Coinbase has resumed onboarding users in India after more than two years, marking its first step back into a market it abruptly exited in 2023 following regulatory friction over payment rails.
The exchange is again allowing new registrations and crypto-to-crypto trading with plans to reintroduce a fiat on-ramp next year, APAC director John O’Loghlen said at last week’s India Blockchain Week.
The move follows a long-running standoff sparked in 2022 when Coinbase launched in India with support for the country’s Unified Payments Interface (UPI), but withdrew the feature within days after the network operator publicly refused to recognize the exchange.
Coinbase later halted services entirely, leaving millions of Indian users and shutting down local access while it reassessed regulatory exposure.
O’Loghlen said the firm took a “clean slate” approach and began engaging directly with the Financial Intelligence Unit, the agency responsible for monitoring digital asset transactions. Coinbase completed FIU registration earlier this year and began enrolling users through an early access program in October.
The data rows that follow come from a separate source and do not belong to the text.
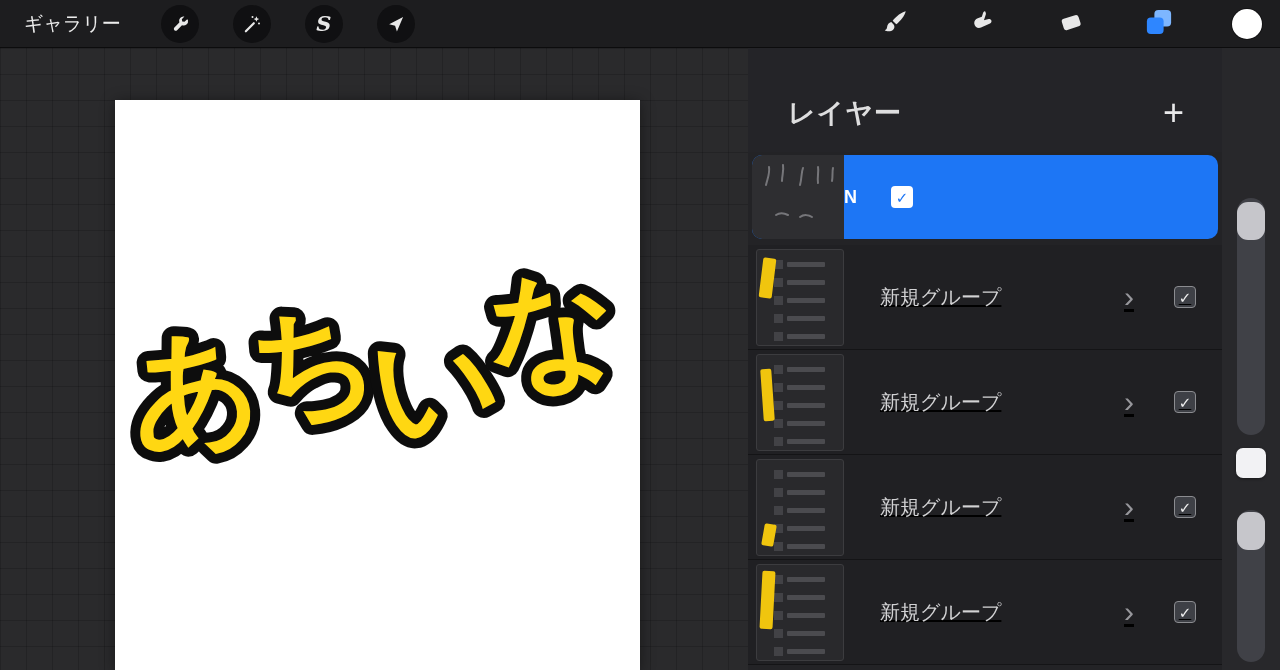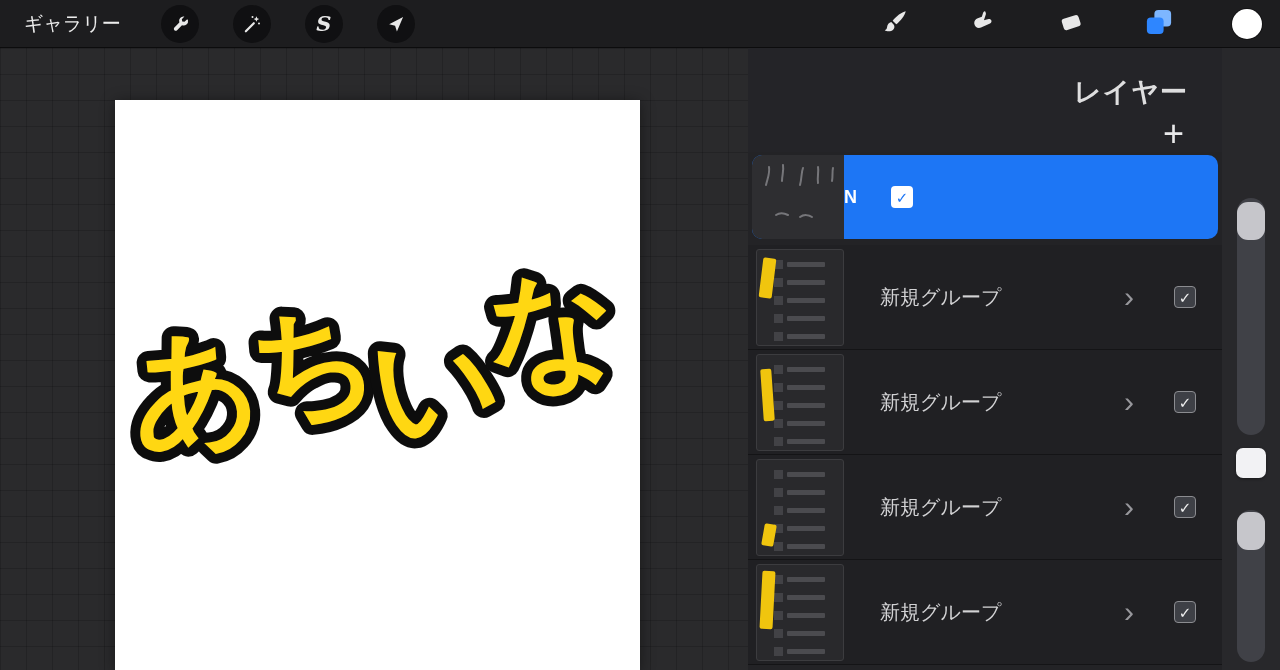--- a/index.html
+++ b/index.html
@@ -32,37 +32,37 @@
     background-size:26px 26px; }
   .canvas { position:absolute; left:115px; top:52px; width:525px; height:570px;
     background:#ffffff; box-shadow:0 2px 14px rgba(0,0,0,.45); }
   .word-svg { position:absolute; left:0; top:140px; width:525px; height:300px; }
   .word-svg text { font-family:"DejaVu Sans","Liberation Sans",sans-serif; font-weight:bold; }
 
   
   .layers-panel { position:absolute; left:748px; top:48px; width:474px; height:622px;
     background:#232326; z-index:5; }
   .panel-header { position:absolute; left:0; top:0; right:0; height:104px; background:#242428;
-    display:flex; align-items:flex-end; justify-content:space-between; padding:26px 34px 0 40px;flex-direction:column; }
+    display:flex; align-items:center; justify-content:space-between; padding:26px 34px 0 40px; }
   .panel-title { color:#dededf; font-size:27px; font-weight:bold; letter-spacing:1px; }
   .add-btn { background:none; border:none; color:#e9e9ea; font-size:36px; font-weight:200;
     line-height:1; padding:0 4px; }
 
   .sel-row { position:absolute; left:4px; top:107px; width:466px; height:84px;
     background:#1d76f5; border-radius:10px; display:flex; align-items:center; overflow:hidden; }
   .sel-thumb { width:92px; height:84px; background:#2e2e31; flex:none; }
   .sel-name { color:#ffffff; font-size:20px; margin-left:32px; flex:1; }
   .blend-btn { color:#ffffff; font-size:18px; font-weight:bold; background:none; border:none;
     margin-right:34px; }
   .cb { width:22px; height:22px; border-radius:4px; border:none; display:flex; align-items:center;
     justify-content:center; font-size:15px; line-height:1; flex:none; }
   .cb.white { background:#ffffff; color:#1d76f5; font-weight:bold; margin-right:26px; }
   .cb.gray { background:#3e4046; border:1px solid #8b8c90; color:#f0f0f0; margin-right:26px; }
 
-  .group-list { position:absolute; left:0; top:197px; right:0; }
+  .group-list { position:absolute; left:0; top:197px; right:0;text-decoration:underline; }
   .grow { position:relative; height:105px; background:#202023; border-bottom:1px solid #141416;
     display:flex; align-items:center; }
   .mini { position:relative; width:88px; height:97px; margin-left:8px; background:#29292c;
     border:1px solid #3c3c3f; border-radius:3px; overflow:hidden; flex:none; }
   .mini i { position:absolute; left:30px; width:38px; height:5px; background:#4b4b4f;
     border-radius:1px; display:block; }
   .mini i:before { content:""; position:absolute; left:-13px; top:-2px; width:9px; height:9px;
     background:#424246; }
   .mini i:nth-child(1){ top:12px; } .mini i:nth-child(2){ top:30px; }
   .mini i:nth-child(3){ top:48px; } .mini i:nth-child(4){ top:66px; }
The app is now wide open, although trading remains limited to crypto pairs until fiat rails return.
India remains one of the toughest major markets for exchanges to operate in due to a 30% flat tax on crypto gains, a ban on loss compensation and a 1% transaction fee that suppresses trading volume.
Despite regulatory uncertainty, Coinbase continues to invest in the country. Its venture arm recently raised its stake in local exchange CoinDCX at a valuation of $2.45 billion, and the company plans to expand its 500-plus Indian workforce across both domestic and global product lines.